### Your goal
Repeat the material exactly from its first line to the line that includes "[10,199,96,285] [image] ->". Skip pictures.

### Extracted records
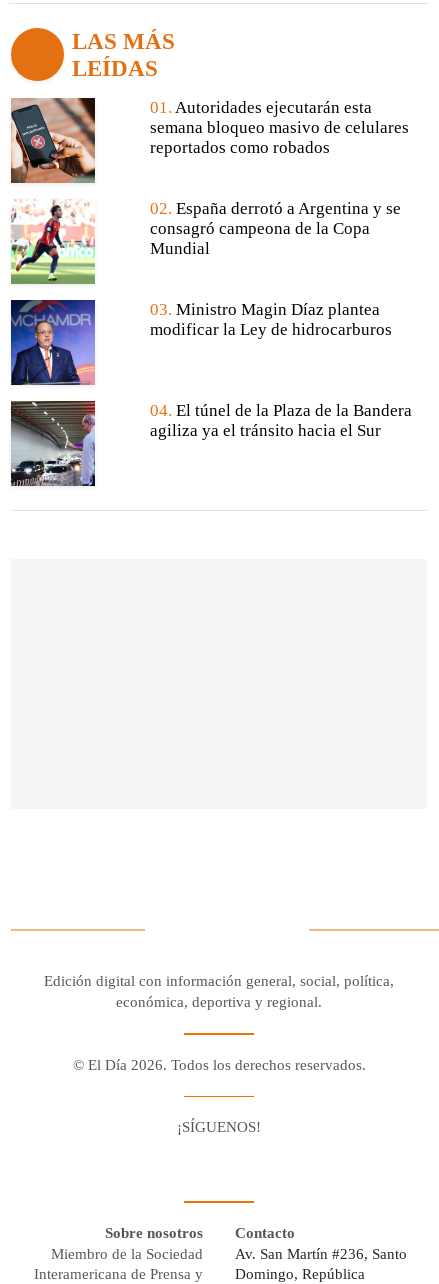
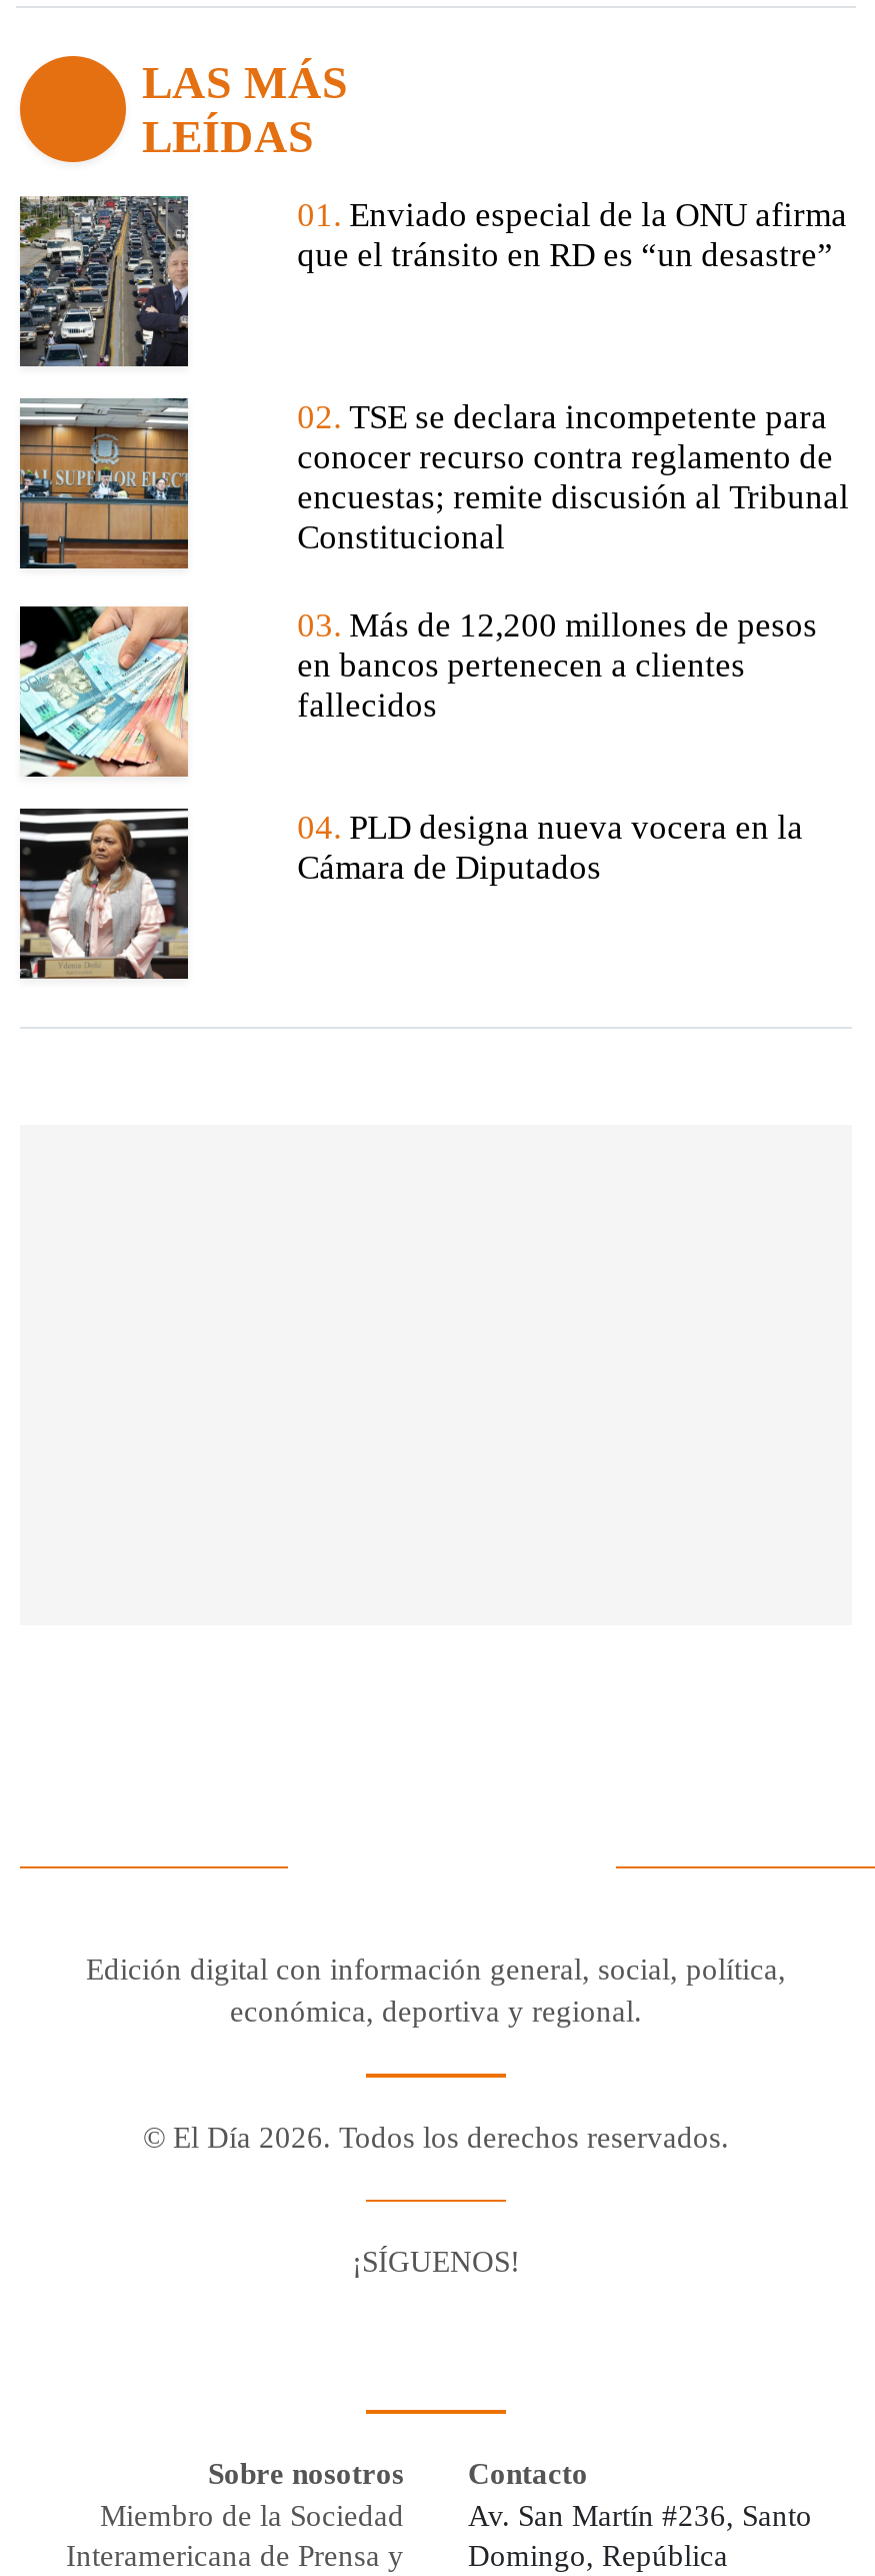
[10,97,96,184] [image] -> [18,194,190,368] [image]
[150,98,409,157] 01. Autoridades ejecutarán esta | semana bloqueo masivo de celulares | reportados como robados -> [297,197,847,275] 01. Enviado especial de la ONU afirma | que el tránsito en RD es “un desastre”
[10,199,96,285] [image] -> [18,396,190,570] [image]
[150,199,401,258] 02. España derrotó a Argentina y se | consagró campeona de la Copa | Mundial -> [297,399,849,557] 02. TSE se declara incompetente para | conocer recurso contra reglamento de | encuestas; remite discusión al Tribunal | Constitucional
[10,299,96,386] [image] -> [18,604,190,779] [image]
[150,300,392,339] 03. Ministro Magin Díaz plantea | modificar la Ley de hidrocarburos -> [297,607,817,725] 03. Más de 12,200 millones de pesos | en bancos pertenecen a clientes | fallecidos
[10,401,96,486] [image] -> [20,809,190,981] [image]
[150,401,412,440] 04. El túnel de la Plaza de la Bandera | agiliza ya el tránsito hacia el Sur -> [297,809,803,887] 04. PLD designa nueva vocera en la | Cámara de Diputados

### Answer for the task
[10,97,96,184] [image] -> [18,194,190,368] [image]
[150,98,409,157] 01. Autoridades ejecutarán esta | semana bloqueo masivo de celulares | reportados como robados -> [297,197,847,275] 01. Enviado especial de la ONU afirma | que el tránsito en RD es “un desastre”
[10,199,96,285] [image] -> [18,396,190,570] [image]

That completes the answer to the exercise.